Design Education and Sustainability

| October 3, 2011

Ideas to Think With: Marcel Vellinga and the Anthropology of Sustainable Architecture

For design educators interested in the increasingly intersecting areas of sustainability, cultural politics, and the built environment, Marcel Verllinga’s article “Anthropology and the Challenges of sustainable architecture” provides a number of critical insights for challenging popular assumptions about architecture. In this article Vellinga reflects on several contemporary publications on vernacular architecture to highlight the problems that emerge when such practices are defined around narrow notions of tradition, culture, and/or modernism.  As he explains, “Bamboo, adobe mud-bricks and wooden shingles are common vernacular materials, but so are concrete, plywood, and the much lamented (not least by anthropologists) yet not necessarily ineffective corrugated iron” (2005: 3).

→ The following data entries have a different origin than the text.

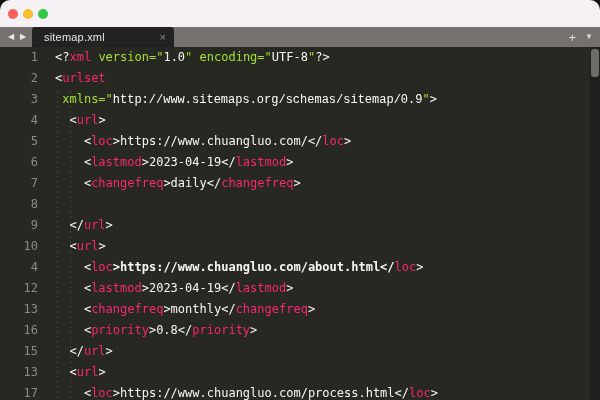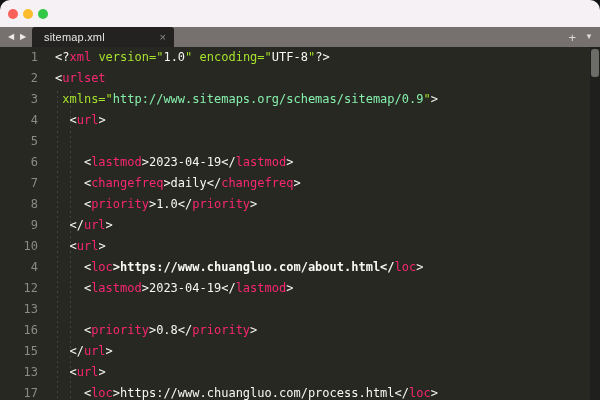"http://www.sitemaps.org/schemas/sitemap/" span { color: #86efac -> #ffffff; font-family: none -> Liberation Mono, monospace }
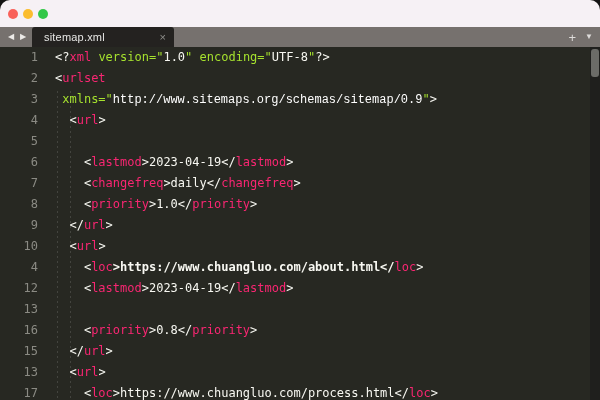"<loc>https://www.chuangluo.com/</loc>" span.code { html: none -> <span><span> &lt;</span><span>loc</span><span>&gt;https://www.chuangluo.com/&lt;/</span><span>loc</span><span>&gt;</span></span> }
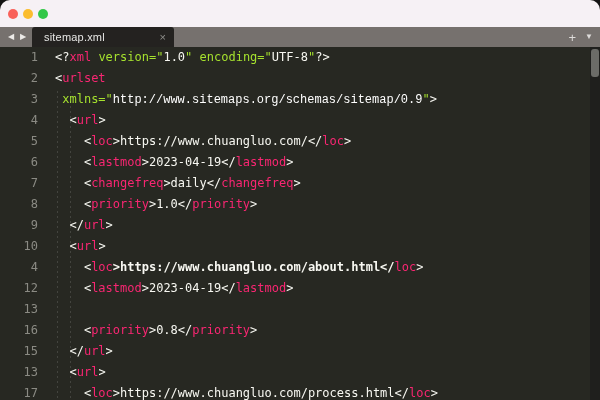"<priority>1.0</priority>" span.code { html: <span><span> &lt;</span><span>priority</span><span>&gt;1.0&lt;/</span><span>priority</span><span>&gt;</span></span> -> none }
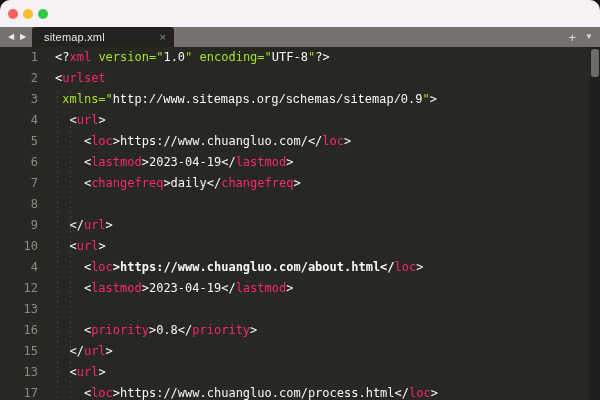"<changefreq>monthly</changefreq>" span.code { html: none -> <span><span> &lt;</span><span>changefreq</span><span>&gt;monthly&lt;/</span><span>changefreq</span><span>&gt;</span></span> }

In other words, if we assume that vernacular architecture is only about “thatched roof” dwellings then we shun whole bodies of knowledge from which we might gain critical insights for developing a more sustainable and equitable future.  In summary, this article provides a productive tool for provoking students to rethink the cultural dynamics that are shaping current debates in the fields of sustainable design and development.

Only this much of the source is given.